Corominas-Murtra Bernat, Hanel Rudolf, Thurner Stefan
Section for Science of Complex Systems, Medical University of Vienna, A-1090 Vienna, Austria;
Section for Science of Complex Systems, Medical University of Vienna, A-1090 Vienna, Austria; Santa Fe Institute, Santa Fe, NM 87501; and International Institute for Applied Systems Analysis, A-2361 Laxenburg, Austria
Proc Natl Acad Sci U S A. 2015 Apr 28;112(17):5348-53. doi: 10.1073/pnas.1420946112. Epub 2015 Apr 13.
History-dependent processes are ubiquitous in natural and social systems. Many such stochastic processes, especially those that are associated with complex systems, become more constrained as they unfold, meaning that their sample space, or their set of possible outcomes, reduces as they age. We demonstrate that these sample-space-reducing (SSR) processes necessarily lead to Zipf's law in the rank distributions of their outcomes. We show that by adding noise to SSR processes the corresponding rank distributions remain exact power laws, p(x) ~ x(-λ), where the exponent directly corresponds to the mixing ratio of the SSR process and noise. This allows us to give a precise meaning to the scaling exponent in terms of the degree to which a given process reduces its sample space as it unfolds. Noisy SSR processes further allow us to explain a wide range of scaling exponents in frequency distributions ranging from α = 2 to ∞. We discuss several applications showing how SSR processes can be used to understand Zipf's law in word frequencies, and how they are related to diffusion processes in directed networks, or aging processes such as in fragmentation processes. SSR processes provide a new alternative to understand the origin of scaling in complex systems without the recourse to multiplicative, preferential, or self-organized critical processes.
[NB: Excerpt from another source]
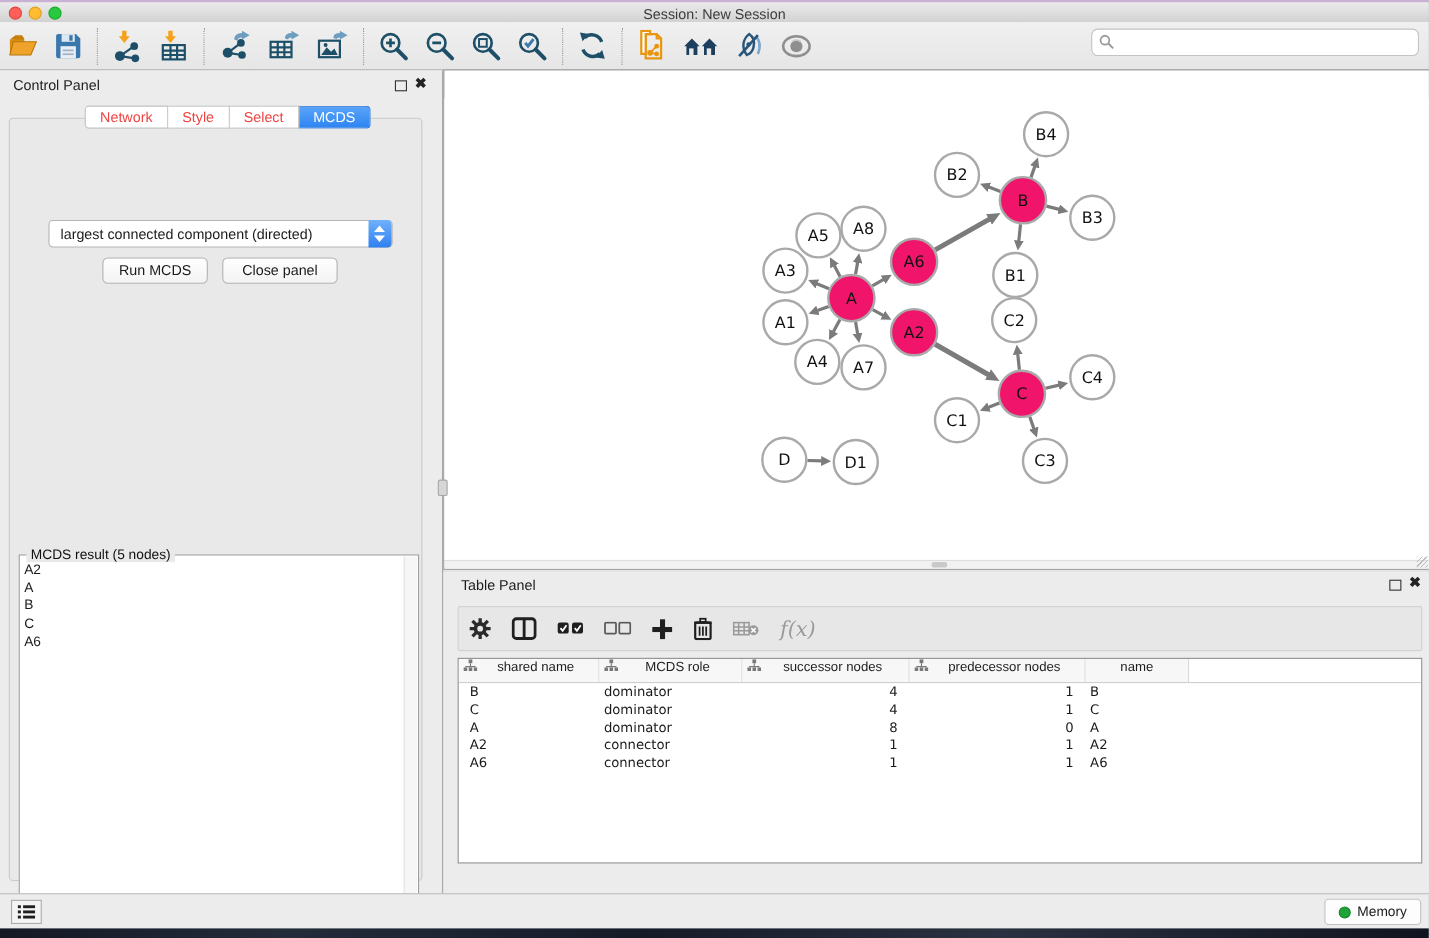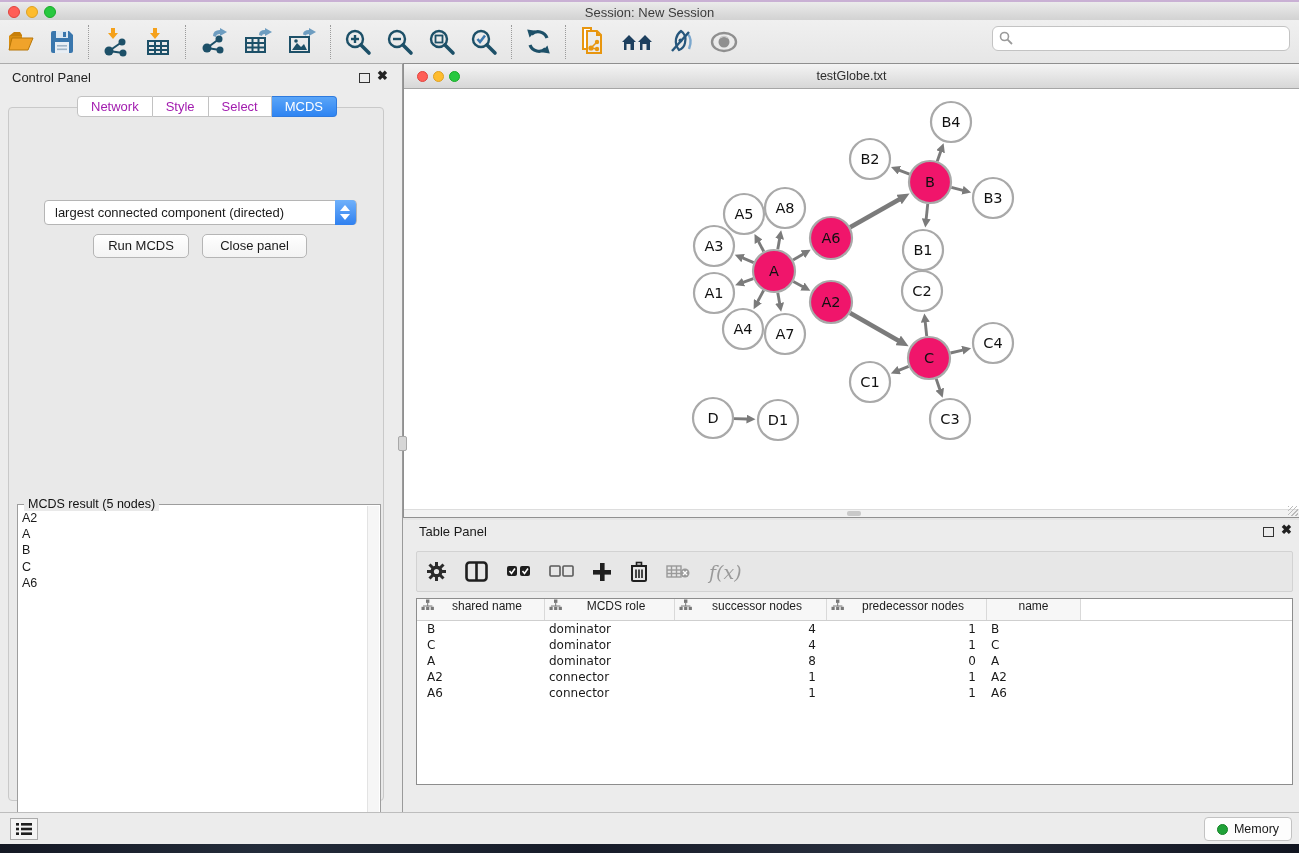"testGlobe.txt" div { html: <div> <div></div> <div></div> <div></div> <div>testGlobe.txt</div> </div> -> none }
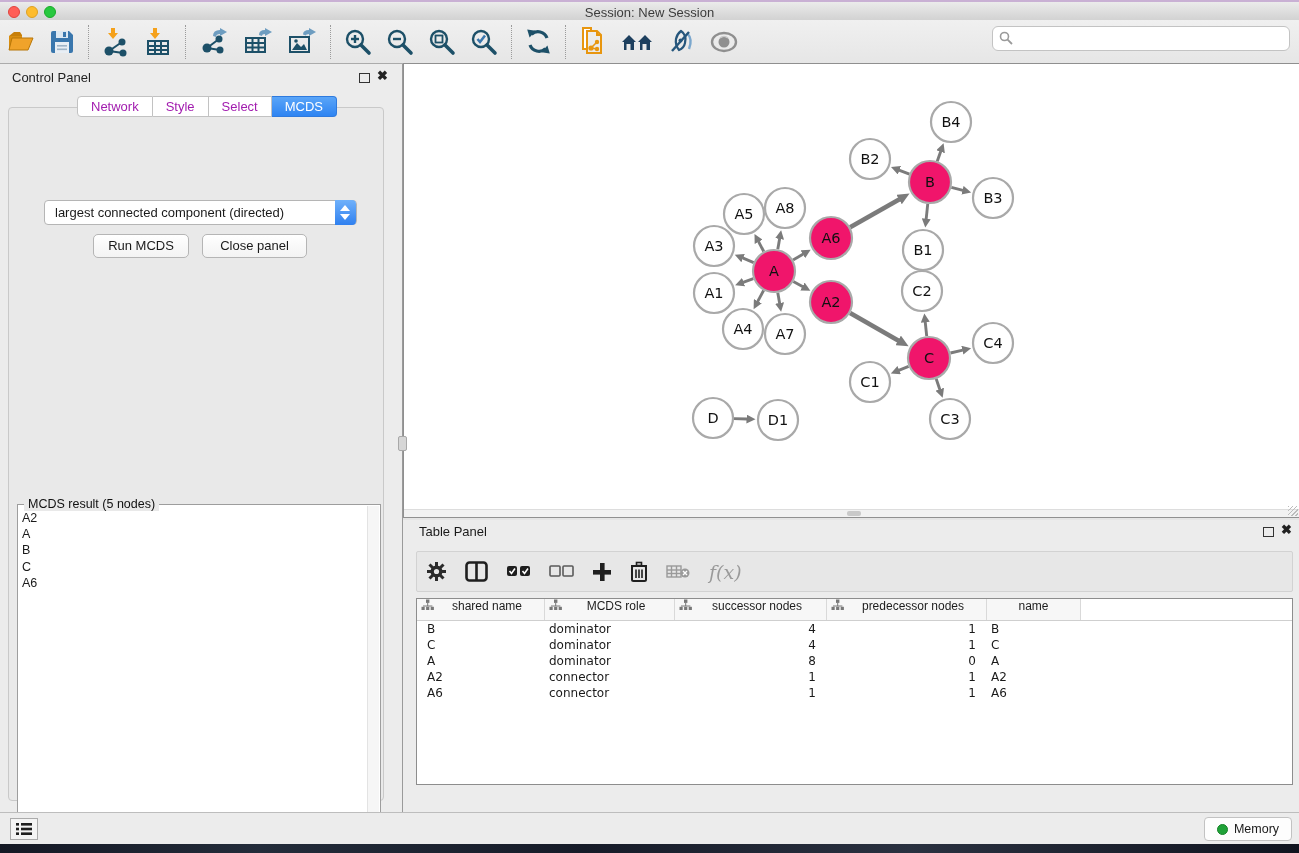"Network" .ctab { color: #a21caf -> #ef4444 }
历史依赖过程在自然和社会系统中普遍存在。许多这样的随机过程,尤其是那些与复杂系统相关的过程,在展开过程中受到的限制越来越多,这意味着它们的样本空间,即可能结果的集合,会随着时间的推移而缩小。我们证明,这些样本空间缩小(SSR)过程必然会导致其结果的秩分布遵循齐普夫定律。我们表明,通过向SSR过程添加噪声,相应的秩分布仍然是精确的幂律,p(x) ~ x^(-λ),其中指数直接对应于SSR过程和噪声的混合比。这使我们能够根据给定过程在展开时缩小其样本空间的程度,赋予缩放指数一个精确的含义。有噪声的SSR过程还使我们能够解释频率分布中从α = 2到∞的广泛缩放指数。我们讨论了几个应用,展示了SSR过程如何用于理解词频中的齐普夫定律,以及它们与有向网络中的扩散过程或诸如碎片化过程中的老化过程有何关系。SSR过程为理解复杂系统中缩放的起源提供了一种新的替代方法,而无需借助乘法、优先或自组织临界过程。